BEGIN Listed records

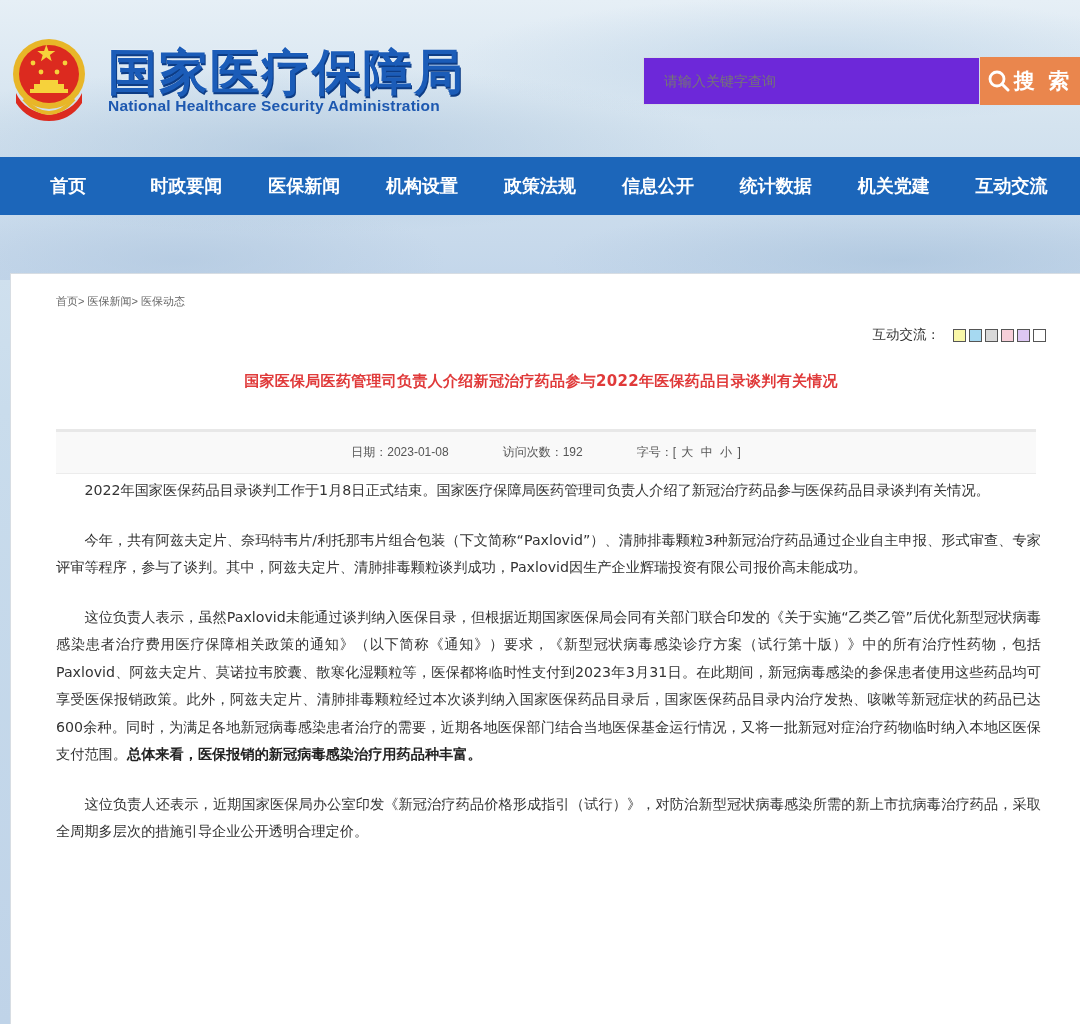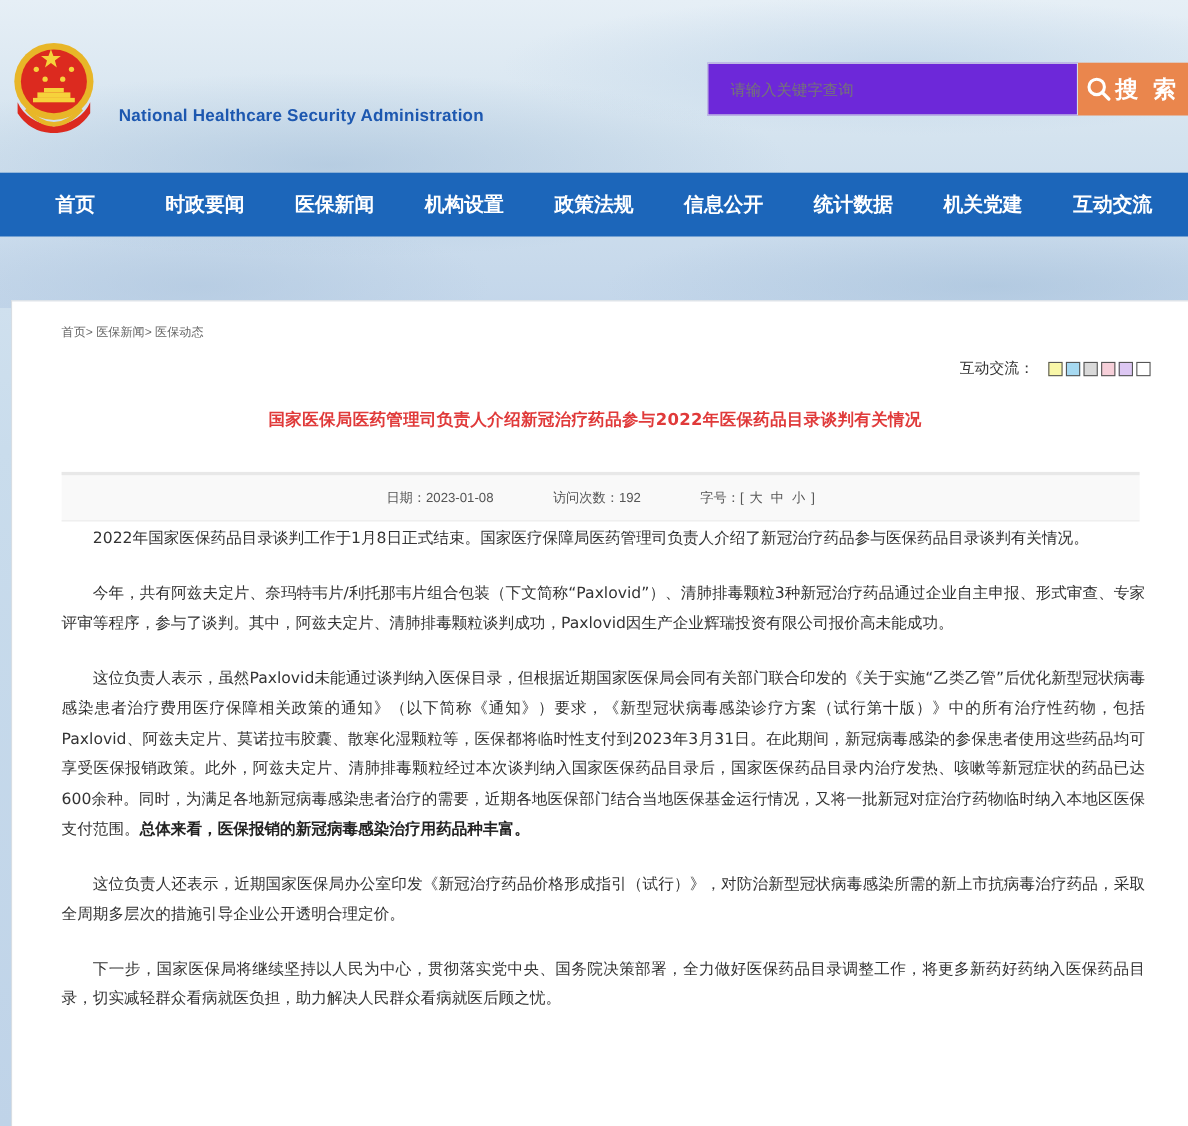--- a/index.html
+++ b/index.html
@@ -112,6 +112,7 @@
     <path d="M6 56 Q14 74 39 78 Q64 74 72 56 L72 66 Q60 84 39 84 Q18 84 6 66 Z" fill="#dc2a1f"></path>
     <path d="M14 62 Q26 76 39 76 Q52 76 64 62" stroke="#e8b628" stroke-width="4" fill="none"></path>
   </svg>
+  <div class="logo-cn">国家医疗保障局</div>
   <div class="logo-en">National Healthcare Security Administration</div>
 
   <input class="search-box" type="text" placeholder="请输入关键字查询" style="">

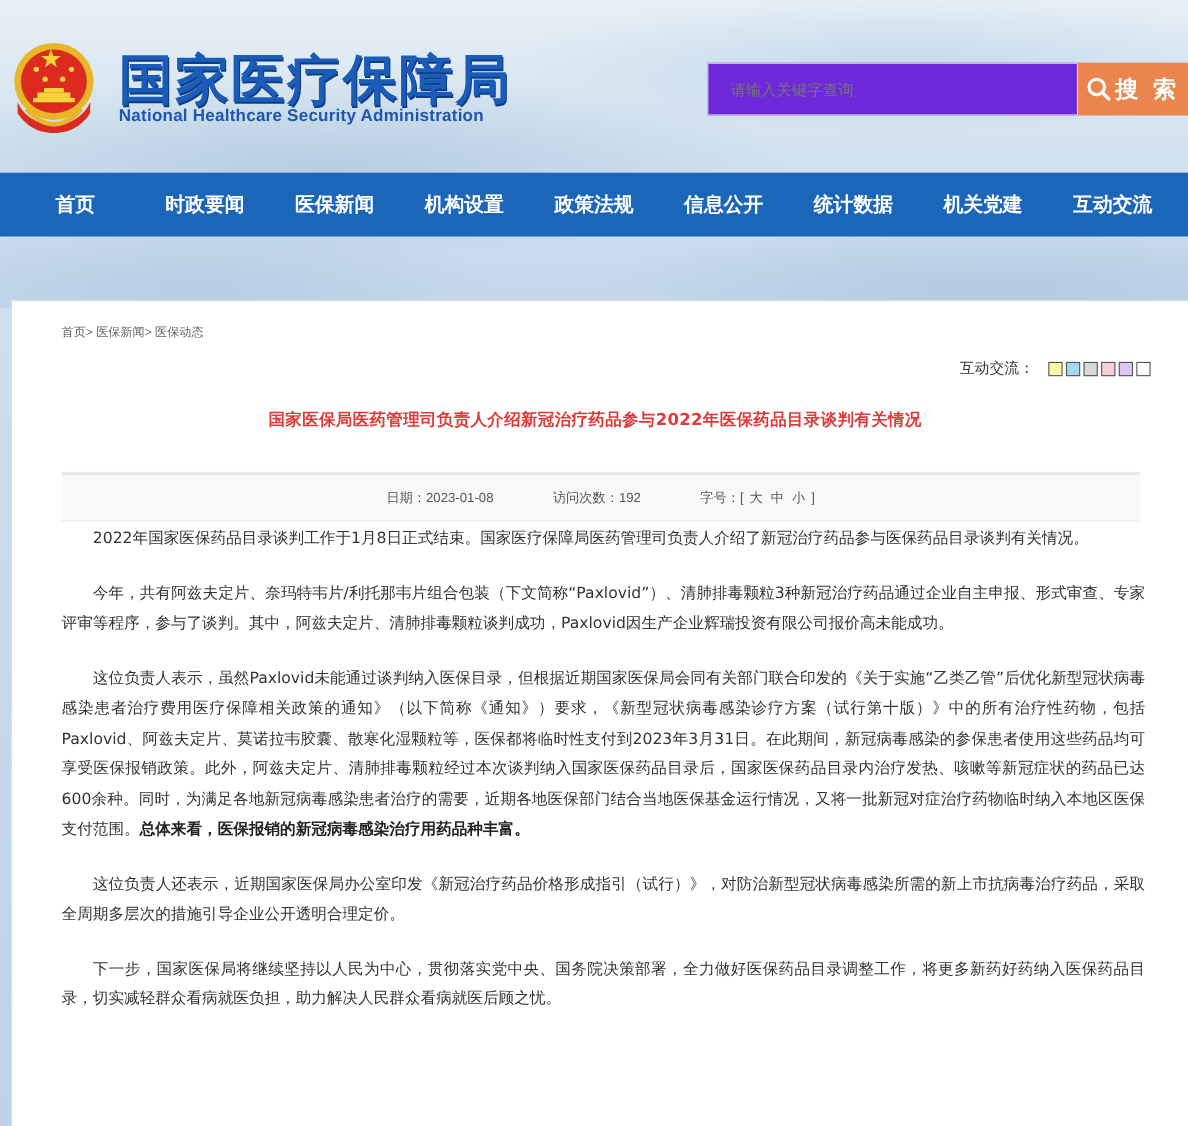--- a/index.html
+++ b/index.html
@@ -177,7 +177,6 @@
     <p>今年，共有阿兹夫定片、奈玛特韦片/利托那韦片组合包装（下文简称“Paxlovid”）、清肺排毒颗粒3种新冠治疗药品通过企业自主申报、形式审查、专家评审等程序，参与了谈判。其中，阿兹夫定片、清肺排毒颗粒谈判成功，Paxlovid因生产企业辉瑞投资有限公司报价高未能成功。</p>
     <p><span>这位负责人表示，虽然Paxlovid未能通过谈判纳入医保目录，但根据近期国家医保局会同有关部门联合印发的《关于实施“乙类乙管”后优化新型冠状病毒感染患者治疗费用医疗保障相关政策的通知》（以下简称《通知》）要求，《新型冠状病毒感染诊疗方案（试行第十版）》中的所有治疗性药物，包括Paxlovid、阿兹夫定片、莫诺拉韦胶囊、散寒化湿颗粒等，医保都将临时性支付到2023年3月31日。在此期间，新冠病毒感染的参保患者使用这些药品均可享受医保报销政策。此外，阿兹夫定片、清肺排毒颗粒经过本次谈判纳入国家医保药品目录后，国家医保药品目录内治疗发热、咳嗽等新冠症状的药品已达600余种。同时，为满足各地新冠病毒感染患者治疗的需要，近期各地医保部门结合当地医保基金运行情况，又将一批新冠对症治疗药物临时纳入本地区医保支付范围。</span><b>总体来看，医保报销的新冠病毒感染治疗用药品种丰富。</b></p>
     <p>这位负责人还表示，近期国家医保局办公室印发《新冠治疗药品价格形成指引（试行）》，对防治新型冠状病毒感染所需的新上市抗病毒治疗药品，采取全周期多层次的措施引导企业公开透明合理定价。</p>
-    <p>下一步，国家医保局将继续坚持以人民为中心，贯彻落实党中央、国务院决策部署，全力做好医保药品目录调整工作，将更多新药好药纳入医保药品目录，切实减轻群众看病就医负担，助力解决人民群众看病就医后顾之忧。</p>
   </div>
 </main>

END Listed records

Required work: Once the line with "-112,6 +112,7 @@" is found, write out that line and every later line of the listing above exactly, through the last one, and skip any pictures.

Output:
@@ -112,6 +112,7 @@
     <path d="M6 56 Q14 74 39 78 Q64 74 72 56 L72 66 Q60 84 39 84 Q18 84 6 66 Z" fill="#dc2a1f"></path>
     <path d="M14 62 Q26 76 39 76 Q52 76 64 62" stroke="#e8b628" stroke-width="4" fill="none"></path>
   </svg>
+  <div class="logo-cn">国家医疗保障局</div>
   <div class="logo-en">National Healthcare Security Administration</div>
 
   <input class="search-box" type="text" placeholder="请输入关键字查询" style="">

--- a/index.html
+++ b/index.html
@@ -177,7 +177,6 @@
     <p>今年，共有阿兹夫定片、奈玛特韦片/利托那韦片组合包装（下文简称“Paxlovid”）、清肺排毒颗粒3种新冠治疗药品通过企业自主申报、形式审查、专家评审等程序，参与了谈判。其中，阿兹夫定片、清肺排毒颗粒谈判成功，Paxlovid因生产企业辉瑞投资有限公司报价高未能成功。</p>
     <p><span>这位负责人表示，虽然Paxlovid未能通过谈判纳入医保目录，但根据近期国家医保局会同有关部门联合印发的《关于实施“乙类乙管”后优化新型冠状病毒感染患者治疗费用医疗保障相关政策的通知》（以下简称《通知》）要求，《新型冠状病毒感染诊疗方案（试行第十版）》中的所有治疗性药物，包括Paxlovid、阿兹夫定片、莫诺拉韦胶囊、散寒化湿颗粒等，医保都将临时性支付到2023年3月31日。在此期间，新冠病毒感染的参保患者使用这些药品均可享受医保报销政策。此外，阿兹夫定片、清肺排毒颗粒经过本次谈判纳入国家医保药品目录后，国家医保药品目录内治疗发热、咳嗽等新冠症状的药品已达600余种。同时，为满足各地新冠病毒感染患者治疗的需要，近期各地医保部门结合当地医保基金运行情况，又将一批新冠对症治疗药物临时纳入本地区医保支付范围。</span><b>总体来看，医保报销的新冠病毒感染治疗用药品种丰富。</b></p>
     <p>这位负责人还表示，近期国家医保局办公室印发《新冠治疗药品价格形成指引（试行）》，对防治新型冠状病毒感染所需的新上市抗病毒治疗药品，采取全周期多层次的措施引导企业公开透明合理定价。</p>
-    <p>下一步，国家医保局将继续坚持以人民为中心，贯彻落实党中央、国务院决策部署，全力做好医保药品目录调整工作，将更多新药好药纳入医保药品目录，切实减轻群众看病就医负担，助力解决人民群众看病就医后顾之忧。</p>
   </div>
 </main>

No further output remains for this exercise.